本报告正式推出IQuest-Coder-V1系列模型（7B/14B/40B/40B-Loop），这是一个全新的代码大语言模型家族。我们突破静态代码表示的局限，提出代码流多阶段训练范式，通过管道不同阶段捕捉软件逻辑的动态演进轨迹。该系列模型采用演进式训练管道：初始预训练阶段融合代码事实、仓库数据及补全数据；随后实施专项中期训练，在32k上下文环境中集成推理与智能体轨迹，并在128k上下文规模实现仓库级建模，奠定深层逻辑基础；最终通过专项编码能力后训练阶段，分化为思维路径（采用推理驱动强化学习）与指令路径（针对通用辅助优化）双专业轨道。IQuest-Coder-V1在代码智能的关键维度——智能体软件工程、竞技编程及复杂工具使用方面，均达到竞争模型中的最先进性能。为应对部署限制，IQuest-Coder-V1-Loop变体引入循环机制，优化模型容量与部署成本之间的平衡，提供架构级增效降耗方案。我们相信，IQuest-Coder-V1系列的发布（包含从预训练基座到最终思维模型与指令模型的完整白盒检查点链条）将推动自主代码智能与真实世界智能体系统的研究进程。

English

In this report, we introduce the IQuest-Coder-V1 series-(7B/14B/40B/40B-Loop), a new family of code large language models (LLMs).
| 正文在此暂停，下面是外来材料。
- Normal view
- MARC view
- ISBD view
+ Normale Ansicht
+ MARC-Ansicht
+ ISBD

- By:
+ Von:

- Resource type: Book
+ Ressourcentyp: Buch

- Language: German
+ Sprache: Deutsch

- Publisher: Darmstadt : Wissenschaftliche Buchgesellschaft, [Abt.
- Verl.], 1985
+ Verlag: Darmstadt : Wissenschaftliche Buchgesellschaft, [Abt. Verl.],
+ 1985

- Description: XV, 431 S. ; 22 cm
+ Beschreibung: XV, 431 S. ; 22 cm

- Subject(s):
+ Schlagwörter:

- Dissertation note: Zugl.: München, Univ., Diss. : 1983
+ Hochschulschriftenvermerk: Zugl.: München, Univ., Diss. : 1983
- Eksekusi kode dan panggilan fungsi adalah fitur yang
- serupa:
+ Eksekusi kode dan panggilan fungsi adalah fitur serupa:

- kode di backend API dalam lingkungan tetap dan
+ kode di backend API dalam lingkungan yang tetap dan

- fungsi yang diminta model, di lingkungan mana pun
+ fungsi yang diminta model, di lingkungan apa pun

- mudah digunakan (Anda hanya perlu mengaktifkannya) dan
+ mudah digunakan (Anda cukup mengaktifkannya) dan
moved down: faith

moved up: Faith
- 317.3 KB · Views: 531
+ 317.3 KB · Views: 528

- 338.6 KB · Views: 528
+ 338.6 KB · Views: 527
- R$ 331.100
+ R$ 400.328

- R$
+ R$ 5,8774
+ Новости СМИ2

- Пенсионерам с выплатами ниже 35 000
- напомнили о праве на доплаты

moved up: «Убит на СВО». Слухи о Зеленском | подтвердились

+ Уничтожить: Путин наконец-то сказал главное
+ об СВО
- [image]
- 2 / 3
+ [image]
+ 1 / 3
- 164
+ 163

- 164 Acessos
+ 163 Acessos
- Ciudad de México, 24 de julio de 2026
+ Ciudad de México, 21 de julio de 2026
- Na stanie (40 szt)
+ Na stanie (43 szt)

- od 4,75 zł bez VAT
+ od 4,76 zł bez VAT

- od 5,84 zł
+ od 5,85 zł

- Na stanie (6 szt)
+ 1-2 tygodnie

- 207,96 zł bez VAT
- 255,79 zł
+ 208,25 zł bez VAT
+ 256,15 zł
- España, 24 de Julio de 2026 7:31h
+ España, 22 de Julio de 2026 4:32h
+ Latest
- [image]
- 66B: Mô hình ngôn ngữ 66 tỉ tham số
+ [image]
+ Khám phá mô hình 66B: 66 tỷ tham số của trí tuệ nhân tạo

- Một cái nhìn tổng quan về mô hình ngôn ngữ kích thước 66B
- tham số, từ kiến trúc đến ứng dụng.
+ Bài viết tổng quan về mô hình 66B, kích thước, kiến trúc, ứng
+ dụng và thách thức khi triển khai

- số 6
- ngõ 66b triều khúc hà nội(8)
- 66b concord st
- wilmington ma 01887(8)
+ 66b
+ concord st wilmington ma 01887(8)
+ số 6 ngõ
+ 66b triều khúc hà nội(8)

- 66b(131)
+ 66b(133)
Moving beyond static code representations, we propose the code-flow multi-stage training paradigm, which captures the dynamic evolution of software logic through different phases of the pipeline. Our models are developed through the evolutionary pipeline, starting with the initial pre-training consisting of code facts, repository, and completion data. Following that, we implement a specialized mid-training stage that integrates reasoning and agentic trajectories in 32k-context and repository-scale in 128k-context to forge deep logical foundations. The models are then finalized with post-training of specialized coding capabilities, which is bifurcated into two specialized paths: the thinking path (utilizing reasoning-driven RL) and the instruct path (optimized for general assistance). IQuest-Coder-V1 achieves state-of-the-art performance among competitive models across critical dimensions of code intelligence: agentic software engineering, competitive programming, and complex tool use. To address deployment constraints, the IQuest-Coder-V1-Loop variant introduces a recurrent mechanism designed to optimize the trade-off between model capacity and deployment footprint, offering an architecturally enhanced path for efficacy-efficiency trade-off. We believe the release of the IQuest-Coder-V1 series, including the complete white-box chain of checkpoints from pre-training bases to the final thinking and instruction models, will advance research in autonomous code intelligence and real-world agentic systems.